Health systems, everywhere and always, face the challenge of how to judge which new technologies are effective, which are worthwhile, and how to integrate them in an equitable and efficient way. The publication of the first full draft of the human genome marked the new age of ‘personalized medicine’. Basic science is producing new knowledge about biological mechanisms, pathways, and networks at a rapid rate. Our goal in health services research is to evaluate which new tests and therapies are valid, and which might promote improvements in personal health decision making, and in overall population health. We also work to clarify what it will take to promote a Canadian version of a ‘genomics ready’ health system.
Emerging Team activities:
- Undertaking primary and secondary research on the validity and utility of genomic markers (including family history) in disease risk prediction, screening, diagnosis, and health promotion
- Undertaking primary and secondary research on factors which will influence the health care system’s ability to implement and integrate knowledge-based genomics and personalized medicine interventions
- Promoting evidence-based knowledge translation in genomics and personalized medicine
Family history in risk assessment and health promotion
As the most widely-used version of a ‘genomic test’, taking a family history has long formed part of standard medical care.

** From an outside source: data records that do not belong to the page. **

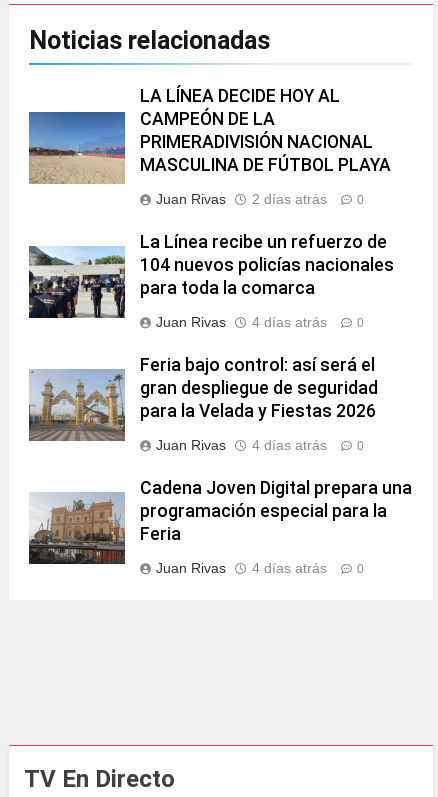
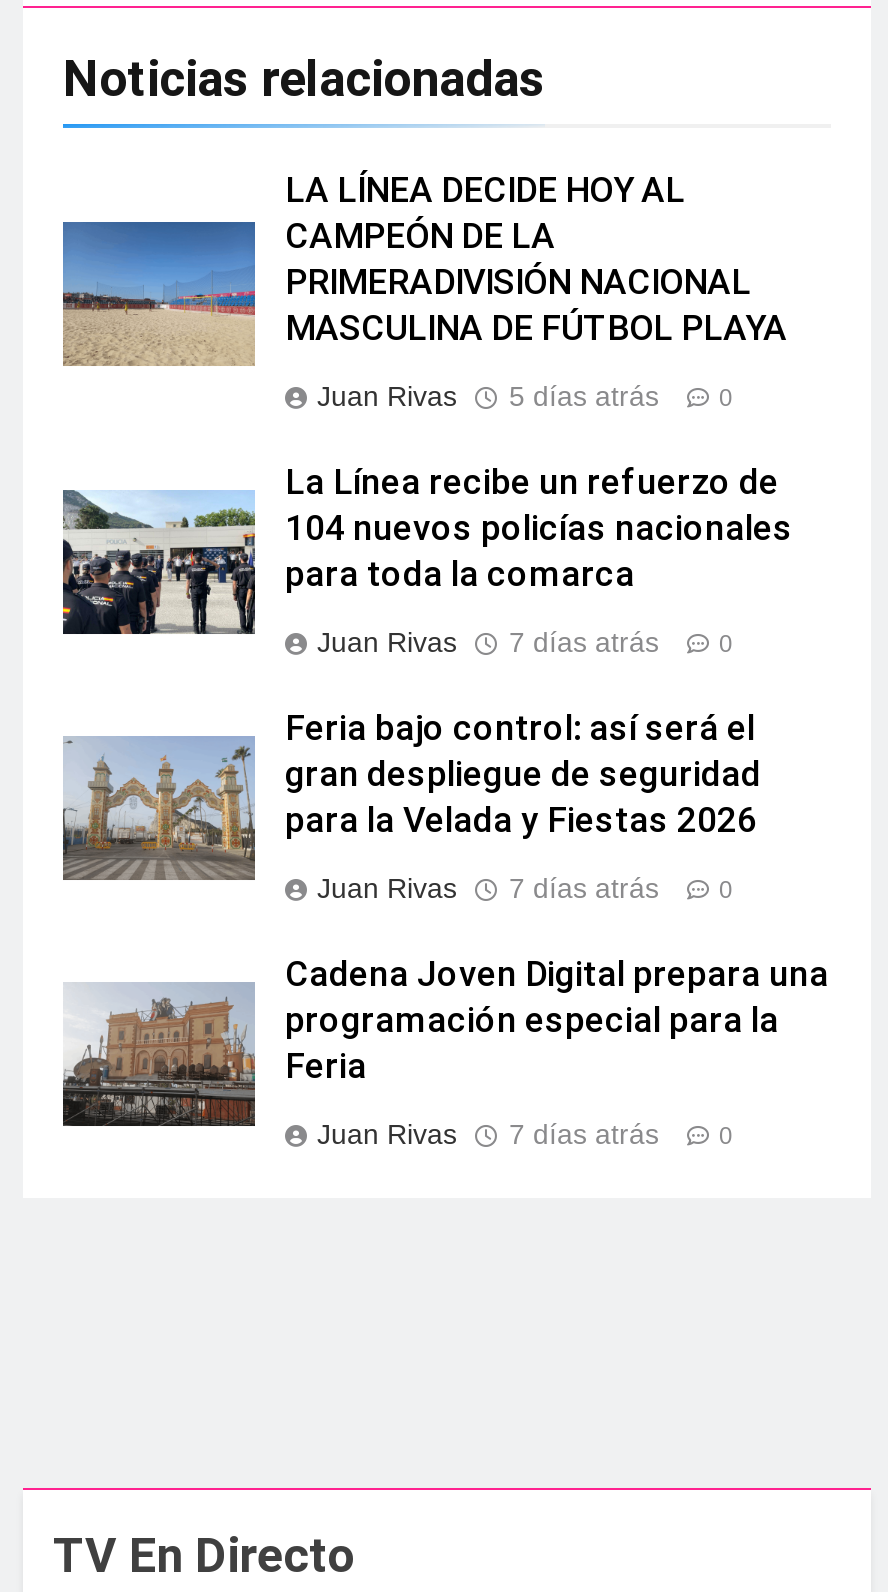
- Juan Rivas 2 días atrás
+ Juan Rivas 5 días atrás

- Juan Rivas 4 días atrás
+ Juan Rivas 7 días atrás

- Juan Rivas 4 días atrás
+ Juan Rivas 7 días atrás

- Juan Rivas 4 días atrás
+ Juan Rivas 7 días atrás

FH reflects the confluence of genetic susceptibilities, and shared environments and behaviours. While taking a family history is a core skill for all physicians, the NIH State-of-the-Science Consensus Panel identified a long list of research questions which need to be addressed in developing an adequate evidence base for this activity in primary care.
We have a number of projects which examine family history from the perspective of clinical validity, clinical utility, and implementation in health care.
Newborn screening aims to detect rare life or health-threatening disorders in order to facilitate early treatment and better health outcomes for the babies, and/or to provide parents with important information for their future family planning. Technical developments have vastly increased our ability to screen for metabolic disorders. As well as a good evidence base to decide which disorders should be included in screening panels, health care systems need to know how best to support parents in their decision-making, and how to navigate the complex ethical issues which newborn screening presents.
Public and professional engagement
Policy-making around personalized health care requires consideration of ethical, legal and social issues, and stakeholder perspectives. Controversies surrounding genetically modified crops in Europe and the marketing of nutrigenomics-based dietary advice in the UK illustrate what can happen when there is a disconnect between technological innovation and social acceptance. Public engagement recognizes the ‘social and political implications’ embedded within any health technology. we argue that engaging the relevant ‘publics’ at an early stage not only informs existing health technology assessment processes, but can also provide useful input into the way a technology itself is shaped and implemented in practice.
We are conducting public and health professional engagement exercises with a number of groups, to explore how people react to the uses, format, and implications of new tests, and identify the factors which will be important in their development and implementation in practice.